▶ _Itemized modification records_:

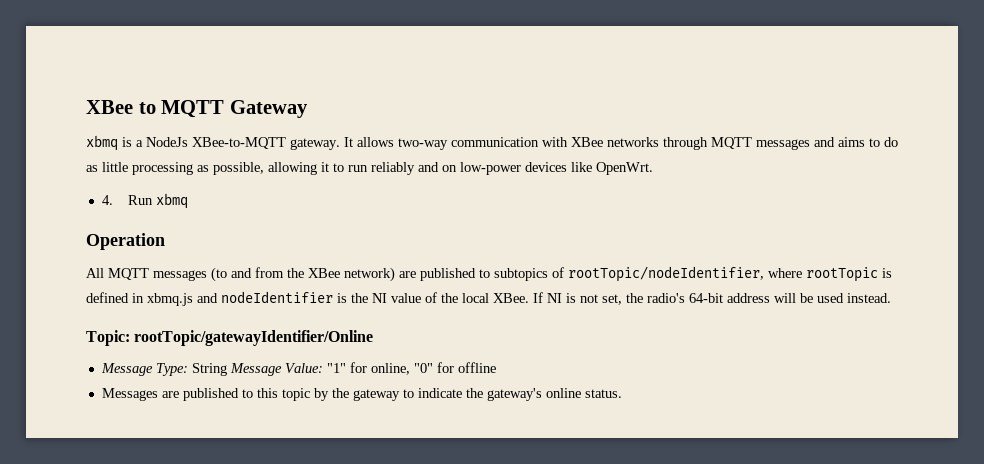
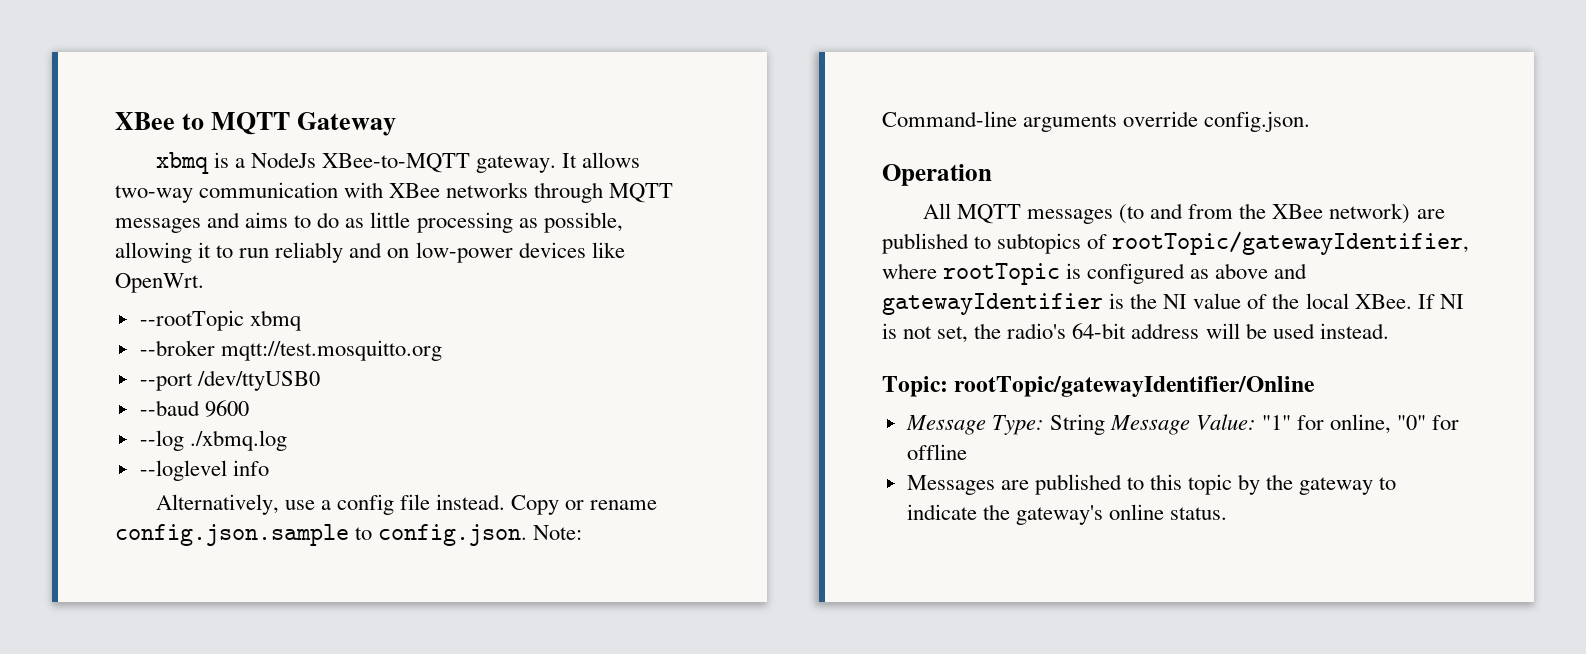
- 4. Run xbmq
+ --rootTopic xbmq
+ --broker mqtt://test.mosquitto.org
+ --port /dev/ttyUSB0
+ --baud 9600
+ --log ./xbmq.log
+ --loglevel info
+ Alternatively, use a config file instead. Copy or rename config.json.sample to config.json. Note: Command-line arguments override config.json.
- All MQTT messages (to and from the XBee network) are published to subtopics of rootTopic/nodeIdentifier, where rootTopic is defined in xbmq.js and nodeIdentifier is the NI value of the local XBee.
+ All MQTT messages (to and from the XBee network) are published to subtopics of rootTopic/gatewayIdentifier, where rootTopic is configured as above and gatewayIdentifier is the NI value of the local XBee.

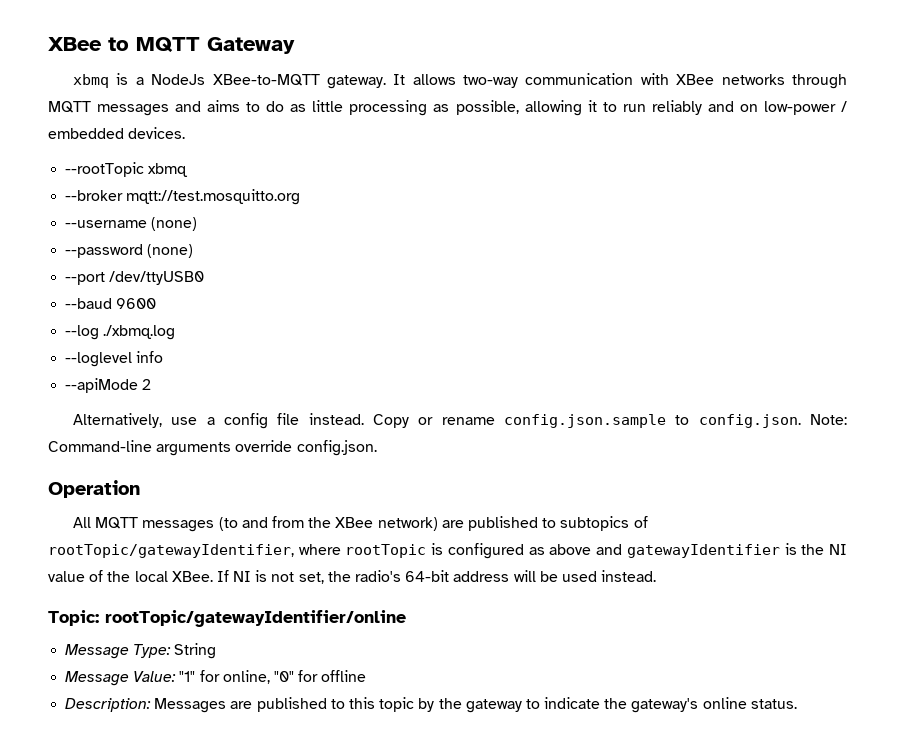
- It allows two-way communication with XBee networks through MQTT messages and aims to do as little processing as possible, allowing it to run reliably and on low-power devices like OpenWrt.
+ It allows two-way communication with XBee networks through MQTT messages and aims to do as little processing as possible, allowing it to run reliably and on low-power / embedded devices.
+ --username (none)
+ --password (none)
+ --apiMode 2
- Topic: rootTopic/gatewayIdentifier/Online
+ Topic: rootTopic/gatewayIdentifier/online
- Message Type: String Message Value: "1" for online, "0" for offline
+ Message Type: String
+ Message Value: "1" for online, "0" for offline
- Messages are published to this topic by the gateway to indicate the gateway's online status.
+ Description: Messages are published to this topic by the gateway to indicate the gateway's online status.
--
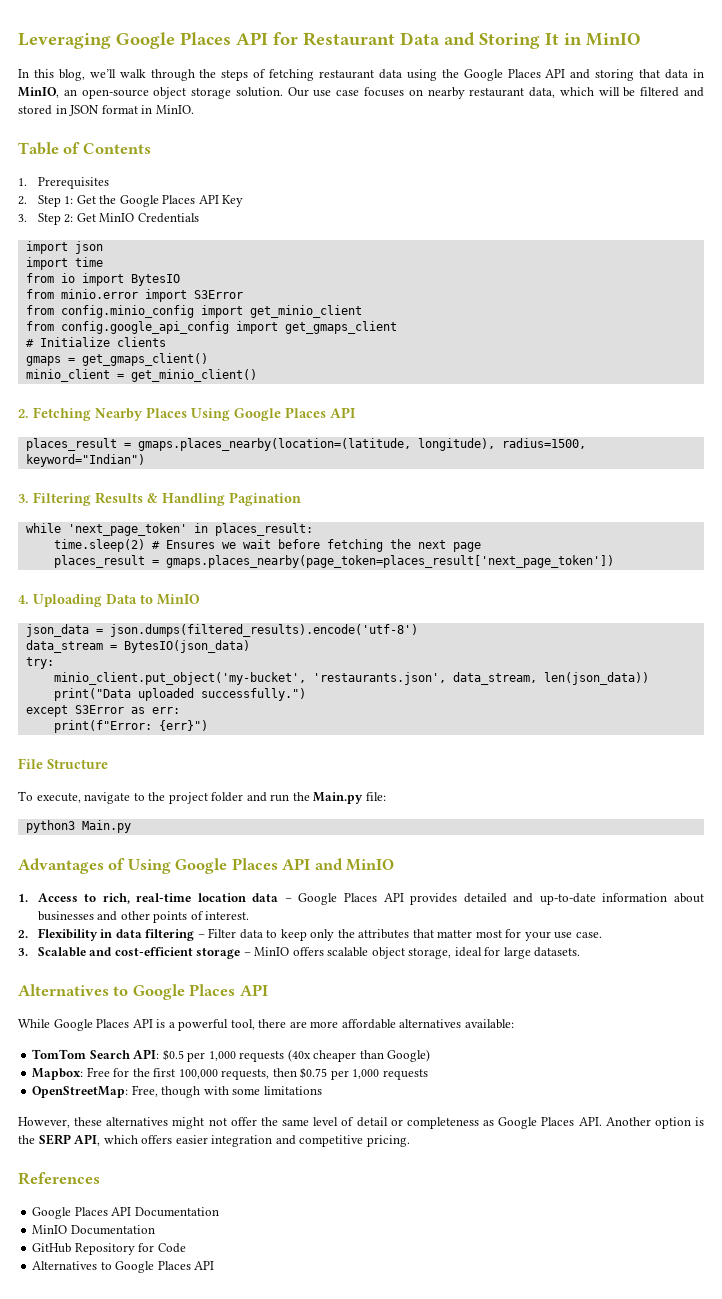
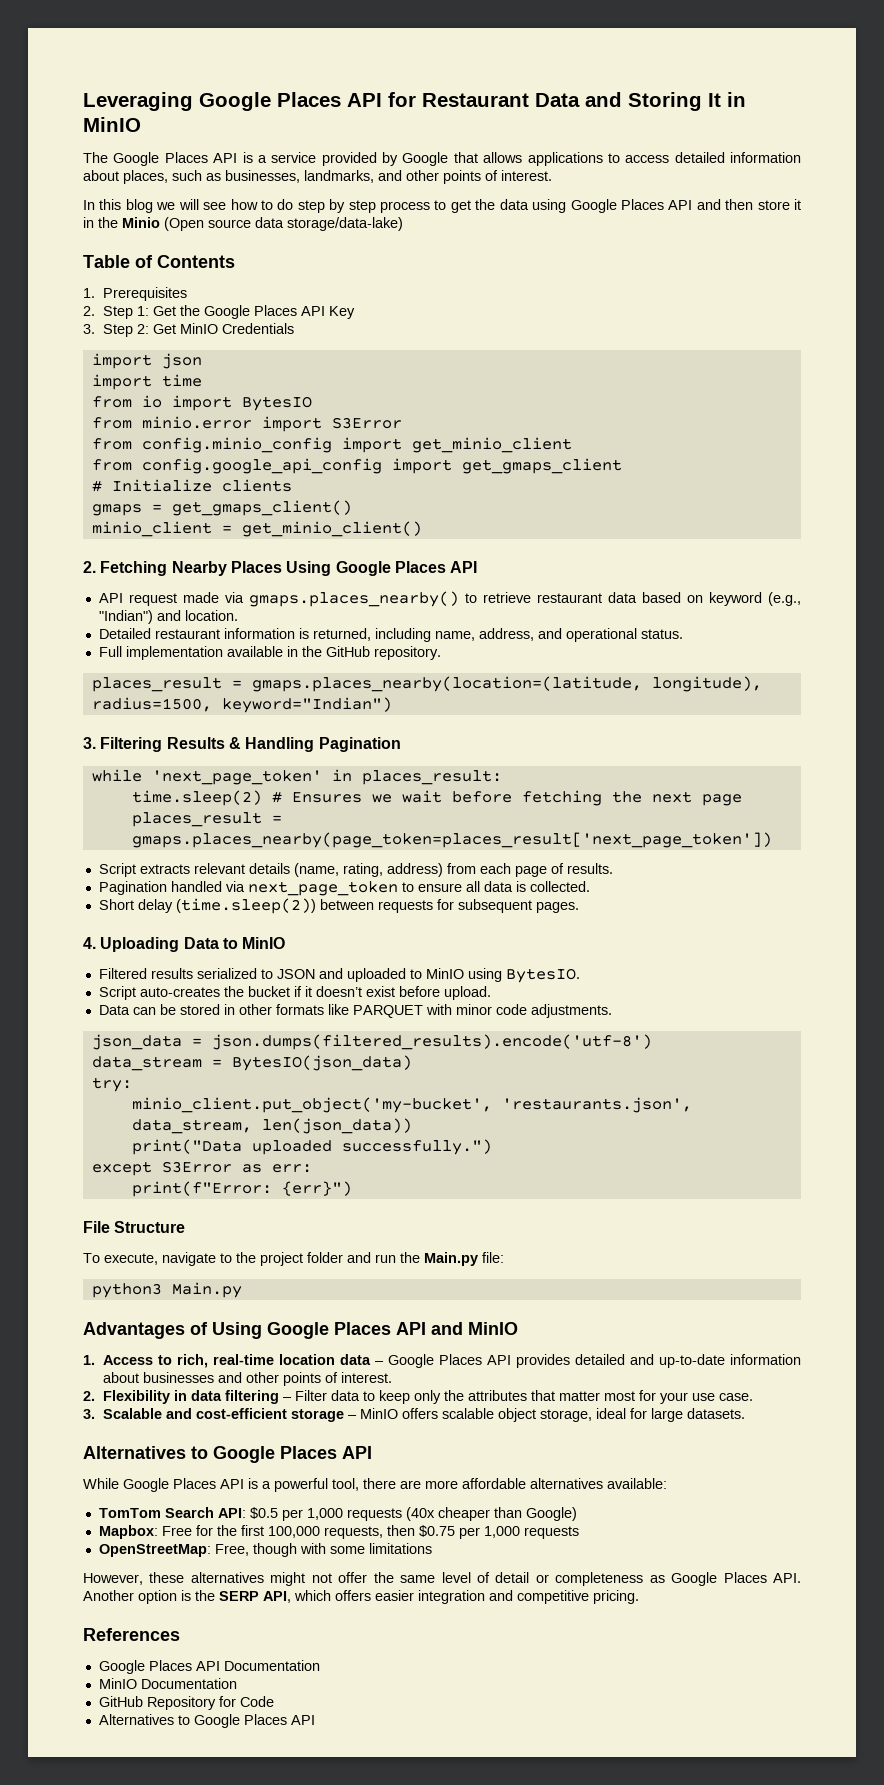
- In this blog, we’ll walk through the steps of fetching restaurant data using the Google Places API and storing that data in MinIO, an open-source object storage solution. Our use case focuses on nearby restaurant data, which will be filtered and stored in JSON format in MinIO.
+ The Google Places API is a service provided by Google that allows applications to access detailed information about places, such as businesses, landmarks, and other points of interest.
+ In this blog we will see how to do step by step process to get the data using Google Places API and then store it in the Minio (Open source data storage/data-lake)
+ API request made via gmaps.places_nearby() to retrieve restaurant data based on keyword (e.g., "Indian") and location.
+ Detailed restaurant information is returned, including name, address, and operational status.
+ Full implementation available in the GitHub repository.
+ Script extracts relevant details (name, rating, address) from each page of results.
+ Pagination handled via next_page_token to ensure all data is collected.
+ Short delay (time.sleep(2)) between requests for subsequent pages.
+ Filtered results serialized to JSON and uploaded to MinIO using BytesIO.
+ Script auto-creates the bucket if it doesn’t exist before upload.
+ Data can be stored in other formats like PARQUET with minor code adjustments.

▶ _What this task involves_:
Taking the records above, retype every line from the one with "source data storage/data-lake)" down to the one with "minor code adjustments.", exactly and with nothing else.

▶ _Answer below_:
+ In this blog we will see how to do step by step process to get the data using Google Places API and then store it in the Minio (Open source data storage/data-lake)
+ API request made via gmaps.places_nearby() to retrieve restaurant data based on keyword (e.g., "Indian") and location.
+ Detailed restaurant information is returned, including name, address, and operational status.
+ Full implementation available in the GitHub repository.
+ Script extracts relevant details (name, rating, address) from each page of results.
+ Pagination handled via next_page_token to ensure all data is collected.
+ Short delay (time.sleep(2)) between requests for subsequent pages.
+ Filtered results serialized to JSON and uploaded to MinIO using BytesIO.
+ Script auto-creates the bucket if it doesn’t exist before upload.
+ Data can be stored in other formats like PARQUET with minor code adjustments.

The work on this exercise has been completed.